© JUNGE FREIHEIT Verlag GmbH & Co. KG www.jungefreiheit.de 44/24 / 25. Oktober 2024

Zwischen Reichstag und Kanzleramt
Immer noch nicht ganz dicht

Baubeginn war 2010, 2014 sollte die Erweiterung des Marie-Elisabeth-Lüders-Hauses des Bundestags (MELH) mit einer Halle für 1.200 Besucher und einer Kantine fertig sein. 15 Jahre später, im Jahr 2025, soll endlich die Eröffnung stattfinden, war kürzlich in einer Sitzung des Bauausschusses zu erfahren. Die Kosten sind aufgrund zahlreicher zu beseitigender Mängel und Fehlplanungen von 190 auf sage und schreibe 340 Millionen Euro gestiegen. Neben dem Berliner Flughafen gilt das MELH als weiterer Beleg für das Versagen des Staates als Bauherr.

In einem Bericht des Bundesministeriums für Wohnen, Stadtentwicklung und Bauwesen heißt es: „Die bauliche Fertigstellung des Erweiterungsbaus des Marie-Elisabeth-Lüders-Hauses ist im wesentlichen abgeschlossen.“ In einer Sitzung des Bundestags-Bauausschusses prognostizierte ein Regierungsvertreter: „Das Haus geht nächstes Jahr in Nutzung.“ Eines der großen Probleme war die undichte Beton-Bodenplatte, durch die Wasser der nahen Spree eindringen konnte. Nun soll die Sanierung der Bodenplatte „fachgerecht und vollständig“ ausgeführt sein. Ein unabhängiger Sachverständiger habe „keine nennenswerten Feuchtigkeitseintritte festgestellt“. 

Daß die Platte wohl immer noch nicht ganz dicht ist, geht aus dem Bericht klar hervor: „Feuchtigkeitseintritte in geringem Umfang sind dennoch in der Zukunft nicht vollständig auszuschließen.“ Auch deshalb wurden für viel Geld technische Anlagen auf Stelzen gesetzt und Edelstahlwannen „in sensiblen Bereichen“ aufgebaut. Anders ausgedrückt: Wenn im zweiten Untergeschoß das Wasser schwappt, funktioniert die Technik trotzdem, weil die Anlagen entweder in Wannen oder auf Stelzen stehen. Die erstaunten Abgeordneten bekamen von dem Vertreter der Regierung zu hören, daß undichte Bodenplatten gar nicht so selten seien. Deshalb würden wichtige elektrische und elektronische Anlagen unterm Dach untergebracht, um Feuchtigkeitsschäden zu vermeiden. So sei beispielsweise beim Neubau des Berliner Schlosses verfahren worden. Warum ausgerechnet beim Marie-Elisabeth-Lüders-Haus die Elektronik im Keller untergebracht wurde, konnte in der Sitzung nicht geklärt werden. Wollten die Bundestagsabgeordneten die oberste Etage für sich – wegen der schönen Aussicht auf die Hauptstadt? Bekanntlich herrscht im Bundestag um die Büros in den höheren Etagen stets heftiges Gerangel.    

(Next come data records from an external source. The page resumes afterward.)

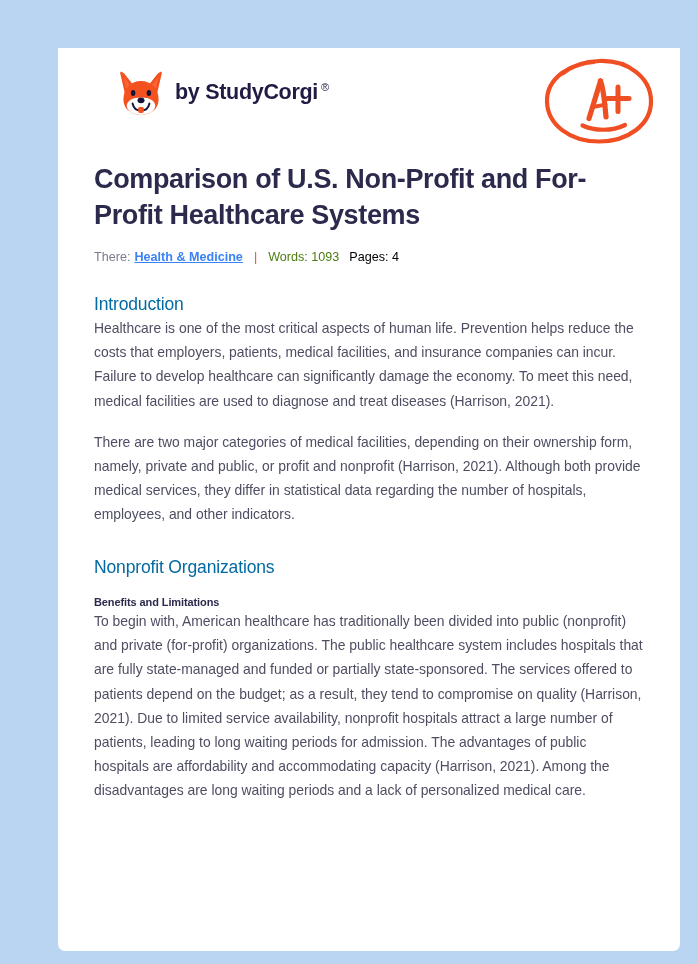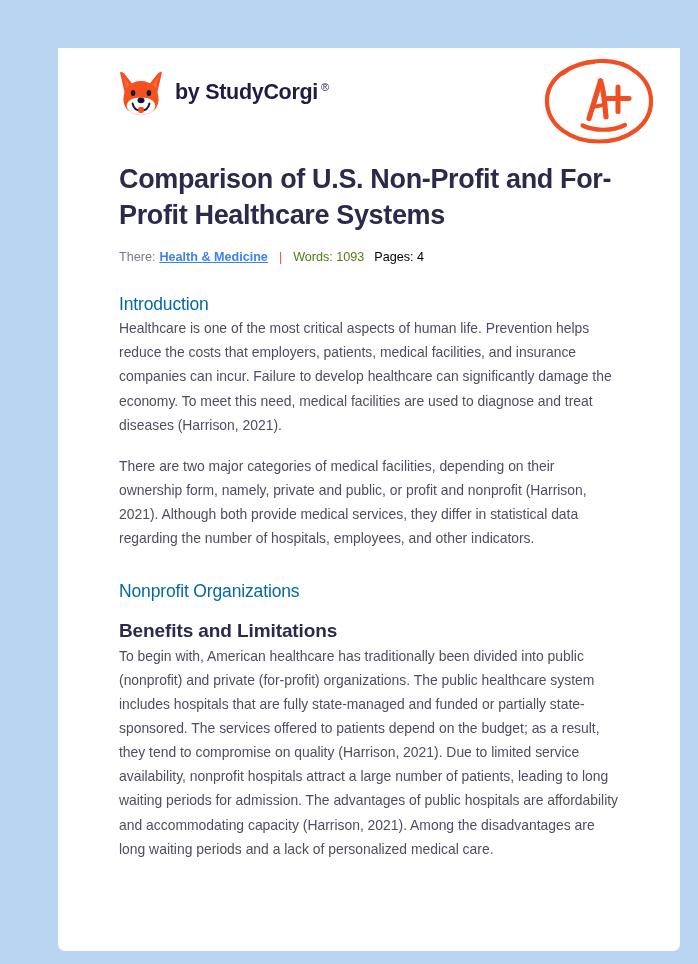--- a/index.html
+++ b/index.html
@@ -66,21 +66,21 @@
     position: absolute;
     right: 22px;
     top: 7px;
     width: 118px;
     height: 92px;
   }
   .grade-badge svg { display: block; width: 100%; height: 100%; }
 
   
   .doc-body {
-    padding: 0 61px;
+    padding: 0 36px;
   }
 
   .doc-title {
     font-size: 27px;
     font-weight: bold;
     color: #2c2a4c;
     line-height: 1.33;
     letter-spacing: -0.35px;
     margin: 0;
     padding-top: 4px;
@@ -113,21 +113,21 @@
 
   h2.sec-h2 {
     font-size: 17.5px;
     font-weight: normal;
     color: #0369a1;
     margin: 30px 0 0 0;
     line-height: 1.3;
     letter-spacing: -0.15px;
   }
   h3.sec-h3 {
-    font-size: 19px;
+    font-size: 11px;
     font-weight: bold;
     color: #2c2a4c;
     margin: 16px 0 0 0;
     line-height: 1.3;
     letter-spacing: -0.1px;
   }
 
   p.para {
     font-size: 13.9px;
     color: #4e4e63;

Ob das Gebäude überhaupt noch gebraucht wird, ist fraglich: Denn durch die Verkleinerung des Bundestags von 736 auf 630 Abgeordnete im nächsten Jahr und angesichts mehrerer weiterer Bauprojekte der Bundestagsverwaltung hätte man die beste Lösung wählen und den Erweiterungsbau abreißen sollen, wie es zuvor bereits mehrfach diskutiert worden war. Denn neue Vorschriften für Heizung und Brandschutz hatten umfangreiche Umbaumaßnahmen im noch nicht fertiggestellten Gebäude notwendig gemacht, was wiederum zu Mehrausgaben in Millionenhöhe führte.